2 test cases failing with spacy latest version(3.1.0)
Ankush-Chander opened this issue · 3 comments
tests/test_base.py:180: AssertionError
=========================== short test summary info ============================
FAILED tests/test_base.py::test_summary - assert [[0, [0, 9, 2... [9, 4]], .....
FAILED tests/test_base.py::test_stop_words - AssertionError: assert ['sentenc...
========================= 2 failed, 6 passed in 2.67s ==========================
To add to this, here is the full verbosity output:
(.env39) PS C:\GitHub\pytextrank> pytest -vvv
==================================================================================== test session starts ====================================================================================
platform win32 -- Python 3.9.4, pytest-6.2.4, py-1.10.0, pluggy-0.13.1 -- c:\github\pytextrank\.env39\scripts\python.exe
cachedir: .pytest_cache
rootdir: C:\GitHub\pytextrank
collected 8 items
tests/test_base.py::test_base_text_rank PASSED [ 12%]

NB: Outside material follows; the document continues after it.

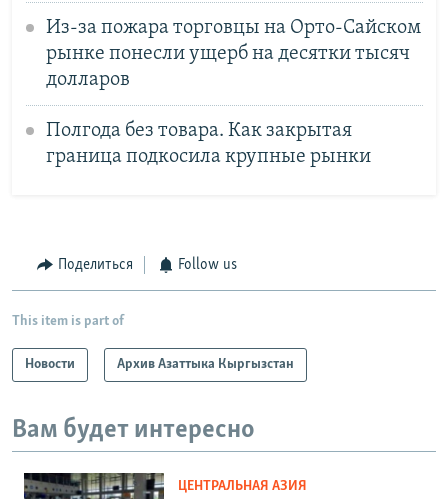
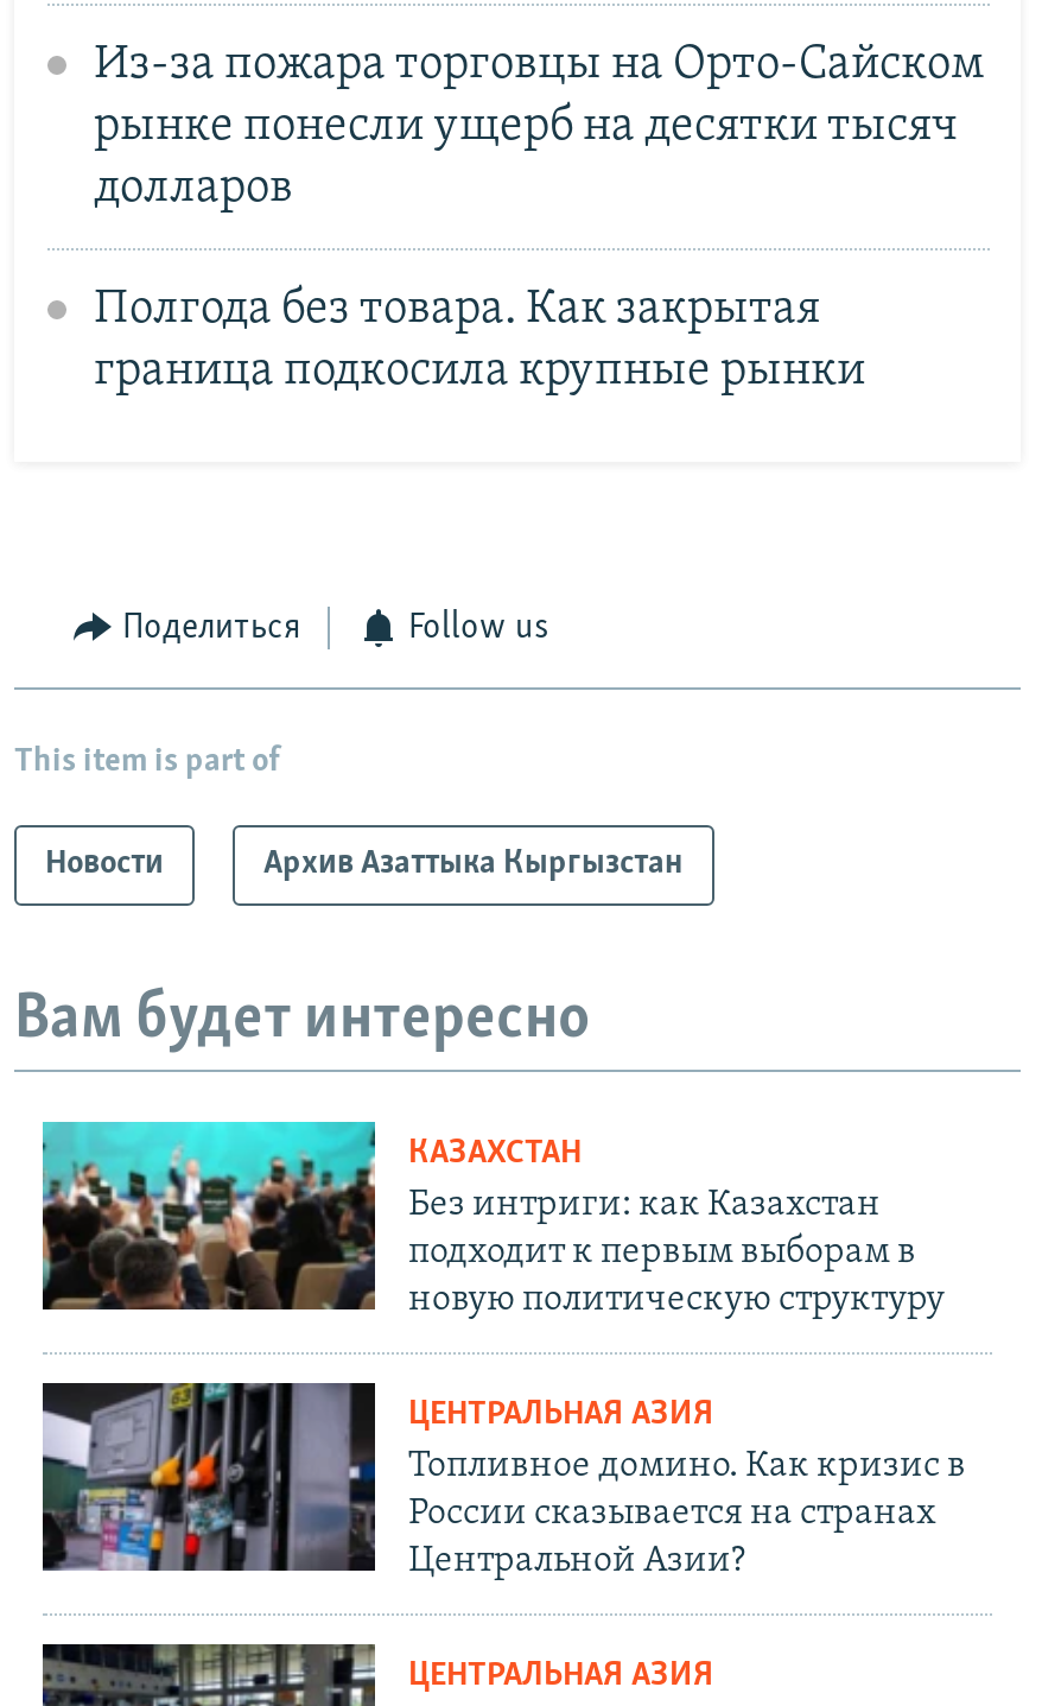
none -> [40,1120,966,1581] [image] | КАЗАХСТАН | Без интриги: как Казахстан | подходит к первым выборам в | новую политическую структуру | ЦЕНТРАЛЬНАЯ АЗИЯ | Топливное домино. Как кризис в | России сказывается на странах | Центральной Азии?
none -> [43,1347,375,1573] [image]

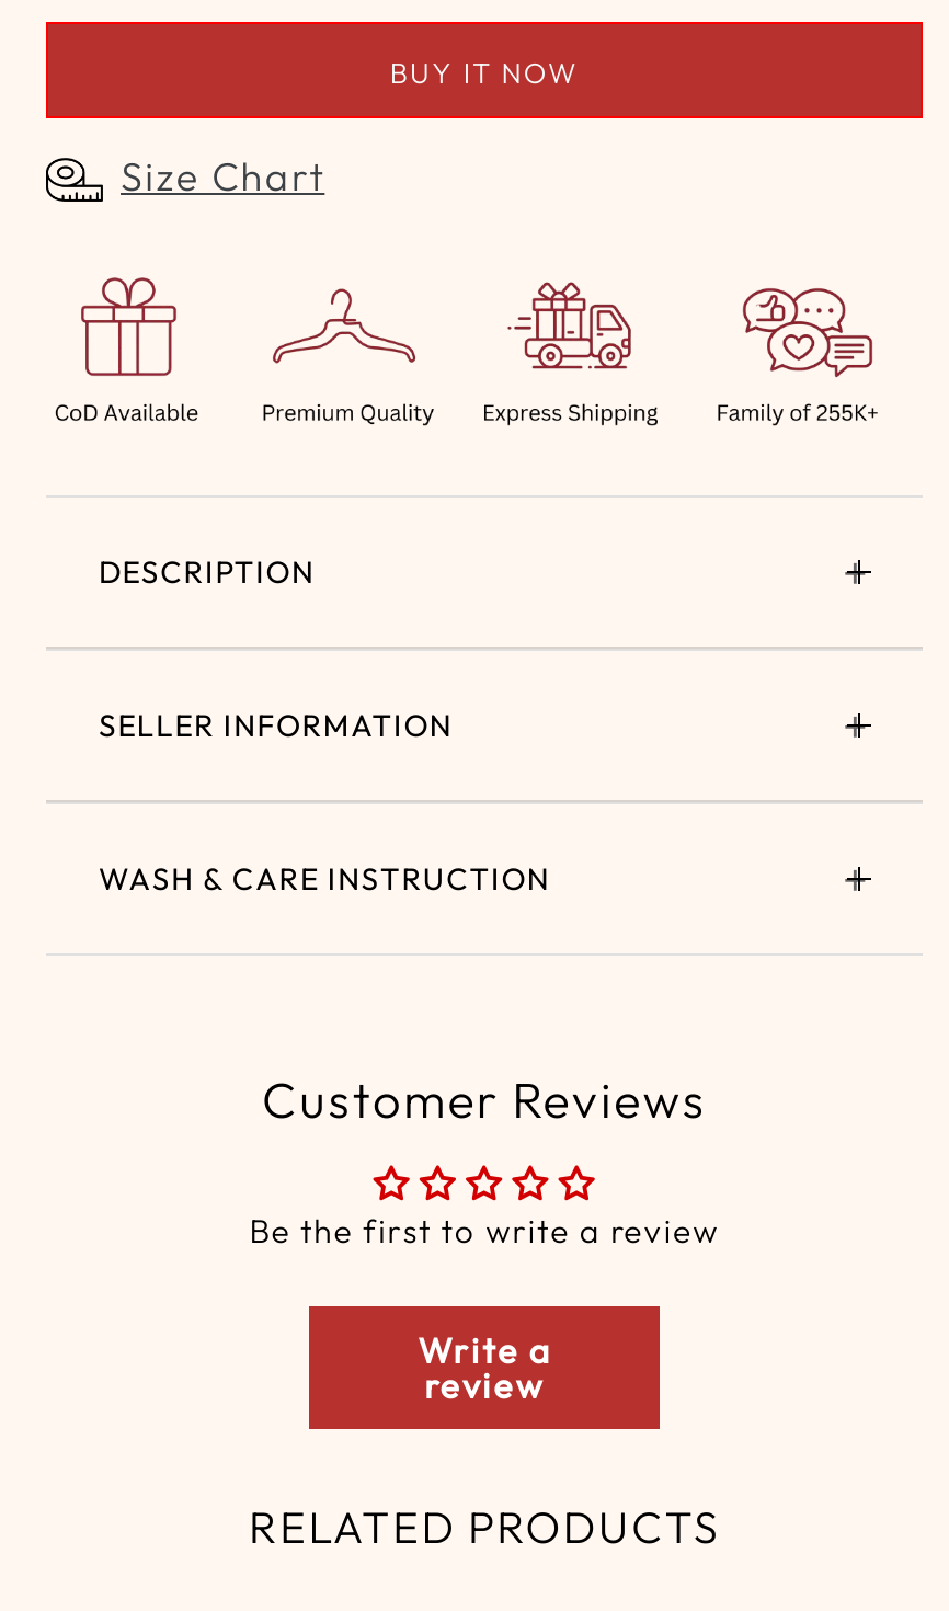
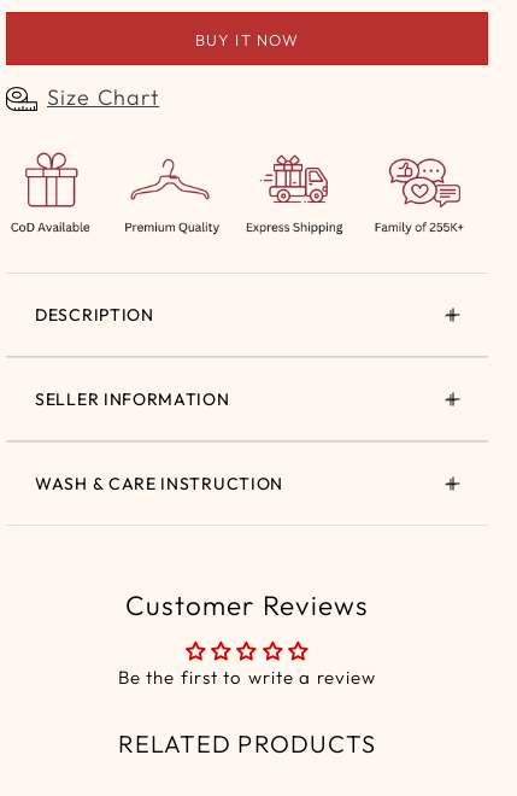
[418,1328,551,1407] Write a | review -> none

tests/test_base.py::test_add_pipe PASSED [ 25%]
tests/test_base.py::test_summary FAILED [ 37%]
tests/test_base.py::test_multiple_summary PASSED [ 50%]
tests/test_base.py::test_stop_words FAILED [ 62%]
tests/test_biasedrank.py::test_default_biased_rank PASSED [ 75%]
tests/test_biasedrank.py::test_biased_rank PASSED [ 87%]
tests/test_positionrank.py::test_position_rank PASSED [100%]
========================================================================================= FAILURES ==========================================================================================
_______________________________________________________________________________________ test_summary ________________________________________________________________________________________
nlp = <spacy.lang.en.English object at 0x00000285FCB914C0>
def test_summary (nlp: Language):
"""
Summarization produces the expected results.
"""
# given
expected_trace = [
[0, [0, 2, 6, 7, 8]],
[1, [8]],
[2, [2]],
[7, [8, 4]],
[8, [8]],
[11, [2]],
[12, [1]],
[14, [2, 5]],
[15, [9, 3, 7]],
[17, [2]],
]
with open("dat/lee.txt", "r") as f:
text = f.read()
doc = nlp(text)
tr = doc._.textrank
# calculates *unit vector* and sentence distance measures
# when
trace = [
[ sent_dist.sent_id, list(sent_dist.phrases) ]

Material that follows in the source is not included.